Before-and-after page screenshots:
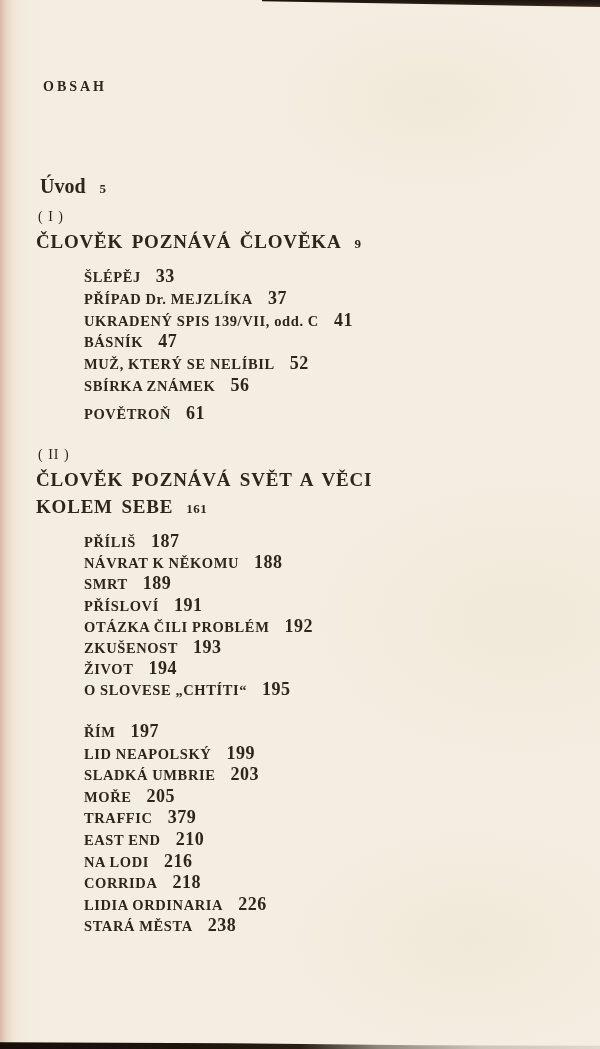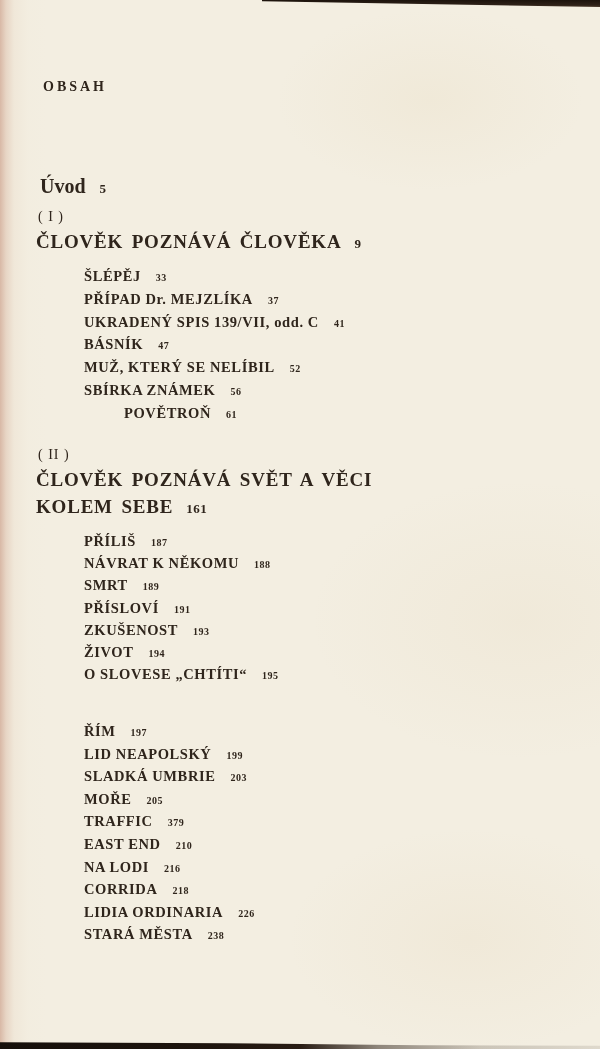--- a/index.html
+++ b/index.html
@@ -65,7 +65,7 @@
   .group-0-1 { top:403px; line-height:20.8px;margin-left:40px; }
   .group-1-0 { top:531px; line-height:20.2px; }
   .group-1-1 { top:721px; line-height:20.6px; }
-  .toc-page { font-size:10px; margin-left:15px; letter-spacing:0.5px; }
+  .toc-page { font-size:18px; margin-left:15px; letter-spacing:0.5px; }
 </style>
 </head>
 <body>

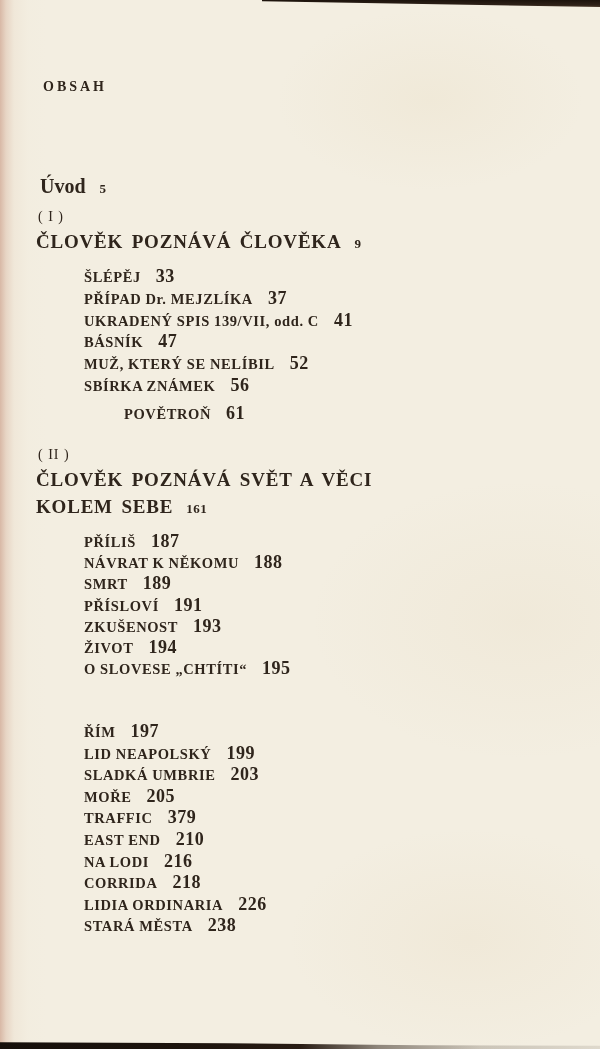--- a/index.html
+++ b/index.html
@@ -62,7 +62,7 @@
     font-size:14.5px; font-weight:700; letter-spacing:0.6px; white-space:nowrap;
   }
   .group-0-0 { top:266px; line-height:20.8px; }
-  .group-0-1 { top:403px; line-height:20.8px;margin-left:40px; }
+  .group-0-1 { top:403px; line-height:20.8px; }
   .group-1-0 { top:531px; line-height:20.2px; }
   .group-1-1 { top:721px; line-height:20.6px; }
   .toc-page { font-size:18px; margin-left:15px; letter-spacing:0.5px; }

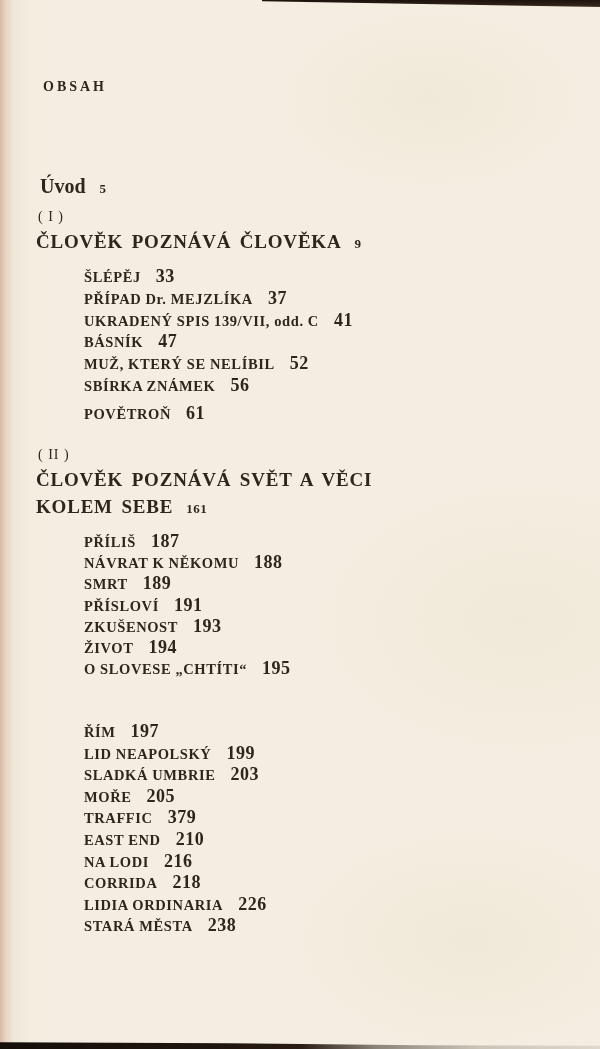--- a/index.html
+++ b/index.html
@@ -106,6 +106,7 @@
         <div class="toc-item"><span class="toc-title">NÁVRAT K NĚKOMU</span><span class="toc-page">188</span></div>
         <div class="toc-item"><span class="toc-title">SMRT</span><span class="toc-page">189</span></div>
         <div class="toc-item"><span class="toc-title">PŘÍSLOVÍ</span><span class="toc-page">191</span></div>
+        <div class="toc-item"><span class="toc-title">OTÁZKA ČILI PROBLÉM</span><span class="toc-page">192</span></div>
         <div class="toc-item"><span class="toc-title">ZKUŠENOST</span><span class="toc-page">193</span></div>
         <div class="toc-item"><span class="toc-title">ŽIVOT</span><span class="toc-page">194</span></div>
         <div class="toc-item"><span class="toc-title">O SLOVESE „CHTÍTI“</span><span class="toc-page">195</span></div>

▸ What you need to do
What is needed is an exact reprint of every entry, pictures excluded.

▸ Answer area
--- a/index.html
+++ b/index.html
@@ -65,7 +65,7 @@
   .group-0-1 { top:403px; line-height:20.8px;margin-left:40px; }
   .group-1-0 { top:531px; line-height:20.2px; }
   .group-1-1 { top:721px; line-height:20.6px; }
-  .toc-page { font-size:10px; margin-left:15px; letter-spacing:0.5px; }
+  .toc-page { font-size:18px; margin-left:15px; letter-spacing:0.5px; }
 </style>
 </head>
 <body>

--- a/index.html
+++ b/index.html
@@ -62,7 +62,7 @@
     font-size:14.5px; font-weight:700; letter-spacing:0.6px; white-space:nowrap;
   }
   .group-0-0 { top:266px; line-height:20.8px; }
-  .group-0-1 { top:403px; line-height:20.8px;margin-left:40px; }
+  .group-0-1 { top:403px; line-height:20.8px; }
   .group-1-0 { top:531px; line-height:20.2px; }
   .group-1-1 { top:721px; line-height:20.6px; }
   .toc-page { font-size:18px; margin-left:15px; letter-spacing:0.5px; }

--- a/index.html
+++ b/index.html
@@ -106,6 +106,7 @@
         <div class="toc-item"><span class="toc-title">NÁVRAT K NĚKOMU</span><span class="toc-page">188</span></div>
         <div class="toc-item"><span class="toc-title">SMRT</span><span class="toc-page">189</span></div>
         <div class="toc-item"><span class="toc-title">PŘÍSLOVÍ</span><span class="toc-page">191</span></div>
+        <div class="toc-item"><span class="toc-title">OTÁZKA ČILI PROBLÉM</span><span class="toc-page">192</span></div>
         <div class="toc-item"><span class="toc-title">ZKUŠENOST</span><span class="toc-page">193</span></div>
         <div class="toc-item"><span class="toc-title">ŽIVOT</span><span class="toc-page">194</span></div>
         <div class="toc-item"><span class="toc-title">O SLOVESE „CHTÍTI“</span><span class="toc-page">195</span></div>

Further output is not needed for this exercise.